May 2006 Archives

Charting Data at the Bottom of the World

I have an odd job: I'm the only programmer for about 500 miles. I look after experiments on a remote Antarctic research station and look after the data they produce. As well as the scientific stuff knocking about, we have between 20 and 70 people, most of them keen on the weather. Either because we can't work if its windy, or can enjoy a spot of kite skiing if it's just windy enough, everyone here wants to know what's going on outside.

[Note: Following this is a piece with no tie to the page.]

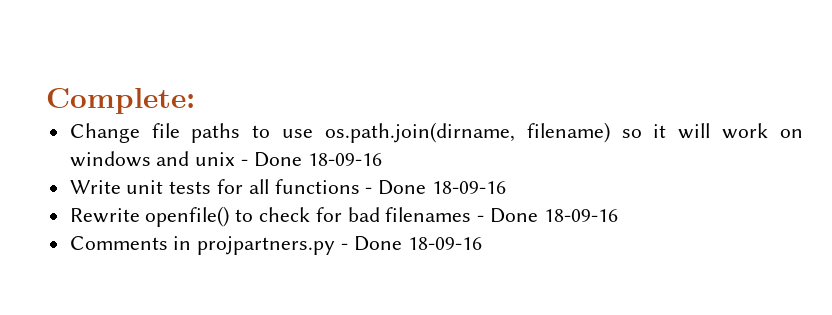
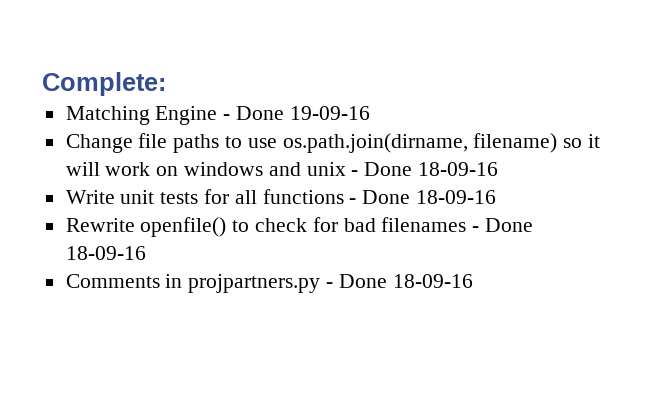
(195, 101) none -> [65,106,370,125] // Matching Engine - Done 19-09-16

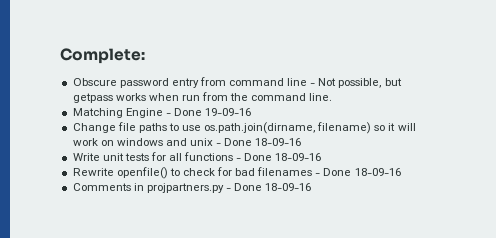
(166, 84) none -> [72,77,402,88] [72,92,333,103] // Obscure password entry from command line - Not possible, but getpass works when run from the command line.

Luckily we have a few climate science experiments running, including a weather station. For a few years now, data from the weather station has been available on people's computers through a Perl Tk application and some slightly baroque shuttling of records between three different data servers and the network the office computers run on. All is well and good, and we leave it well alone, as it's worked well. Recently, a new experiment installed on the station provides an up-to-the-minute profile of wind speeds over the first 30 meters of the air. It's there to support research into interactions between snow and air in Antarctica, but it's also crucial information if you want to head out and whiz about behind a kite.

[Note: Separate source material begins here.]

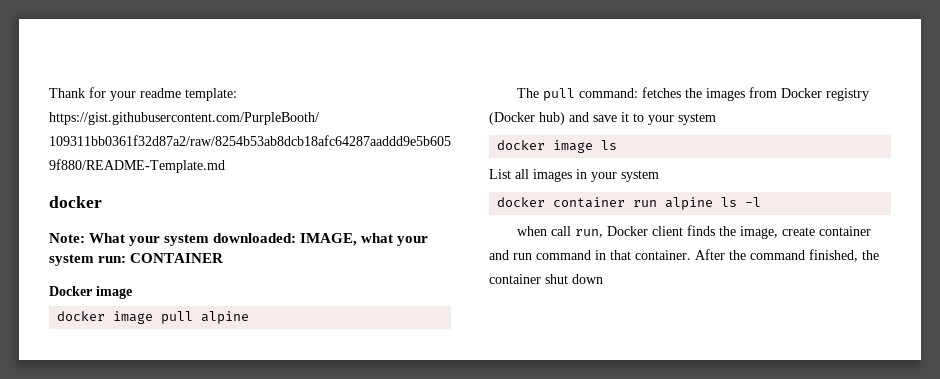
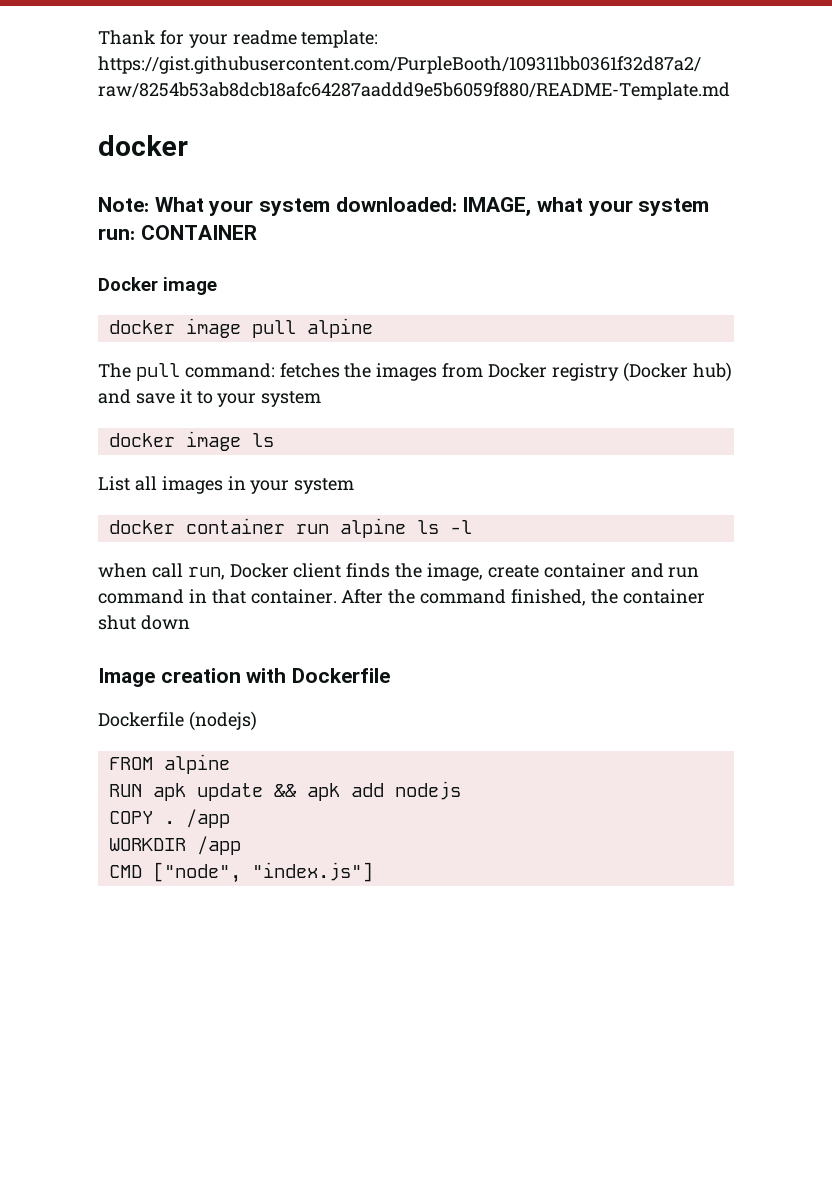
(603, 279) none -> [98,668,391,687] [98,711,257,731] [108,754,230,774] [108,781,461,801] [108,809,230,828] [108,836,241,855] [108,862,373,883] // Image creation with Dockerfile // Dockerfile (nodejs) // FROM alpine // RUN apk update && apk add nodejs // COPY . /app // WORKDIR /app // CMD ["node", "index.js"]

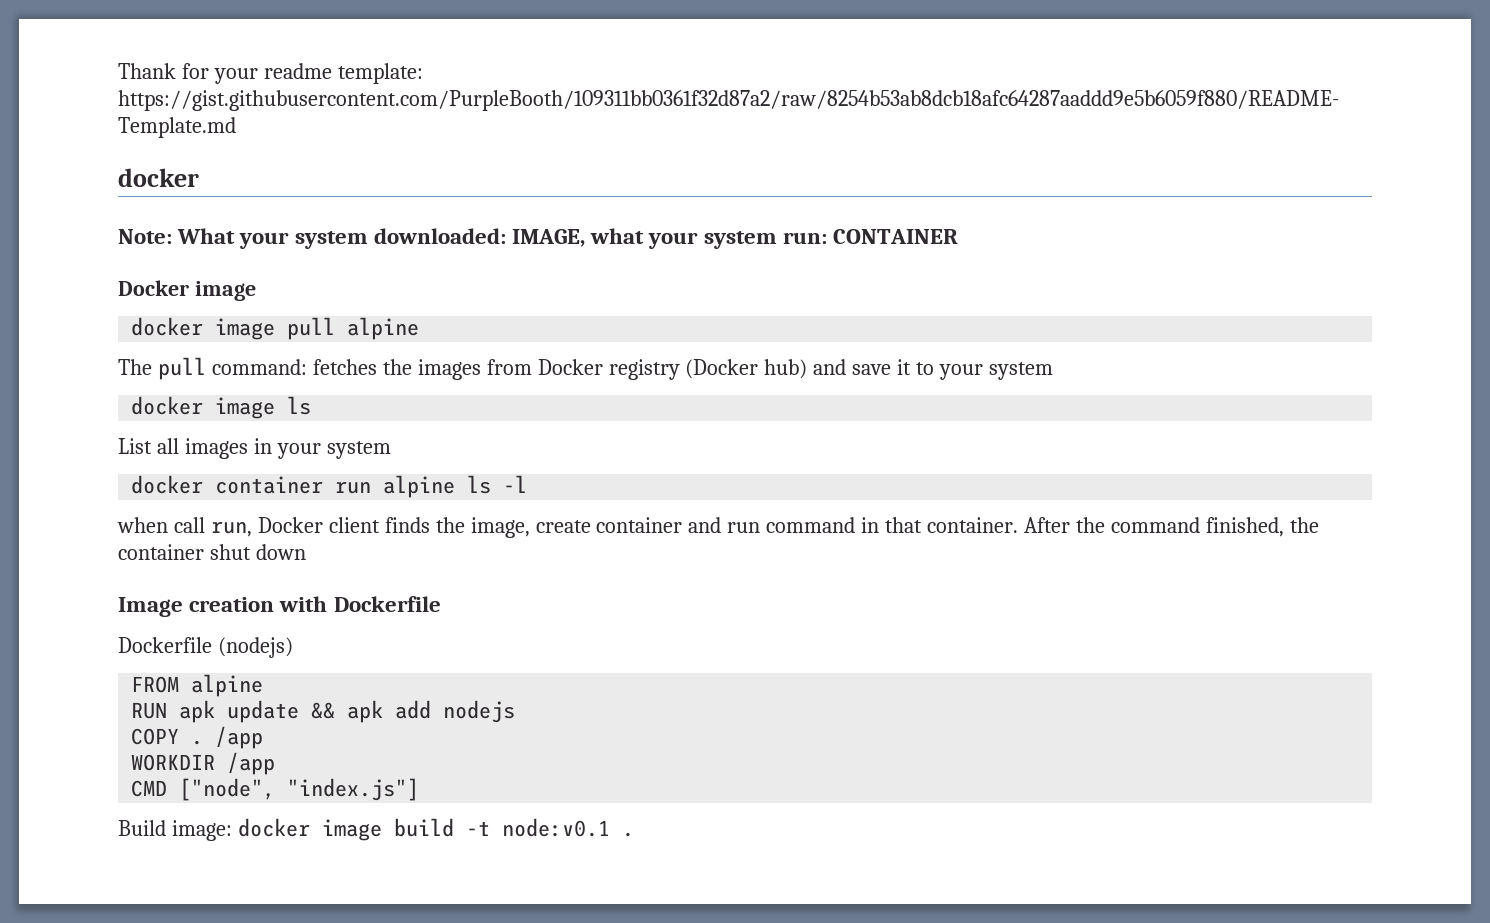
(373, 872) none -> [118,818,634,841] // Build image: docker image build -t node:v0.1 .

The data from this mast goes to a remote machine that allows users to VNC in to check its health, and logs this data to a binary format of its own making. People around the station have taken to logging in to this machine before heading out, which is probably not the best way keep the data rolling in without interruption. Rather than forbidding access to this useful source of local data, we decided to upgrade our weather display system to include the major parameters recorded by the mast.

Alas, while fairly nice to use, Tk is a bit fiddly and not exactly my cup of tea. Adding new displays to an existing application can be time-consuming, as you must re-learn the relations among each different widget, pane, and button. Added to this programming burden, even if we could find every copy of the application scattered around our network, we'd have to do so every time we added some other source of data. We settled instead on a complete rewrite as a CGI script and some automatically generated graphs. A fancier man than me might call that a three-tier application, but then, he'd probably be selling you something at the same time.

Mountains of Data

Before you can see what the weather is doing (beyond looking out of the window), you need to get at the raw numbers somehow. Ours are provided by state-of-the-art scientific instruments in state-of-the-art data formats; that is to say, partly as lines of ASCII data in columns, and partly as fixed-length records in a binary file. No matter, though. Perl and some friends from CPAN make fast work of building meaning from tumbled piles of data.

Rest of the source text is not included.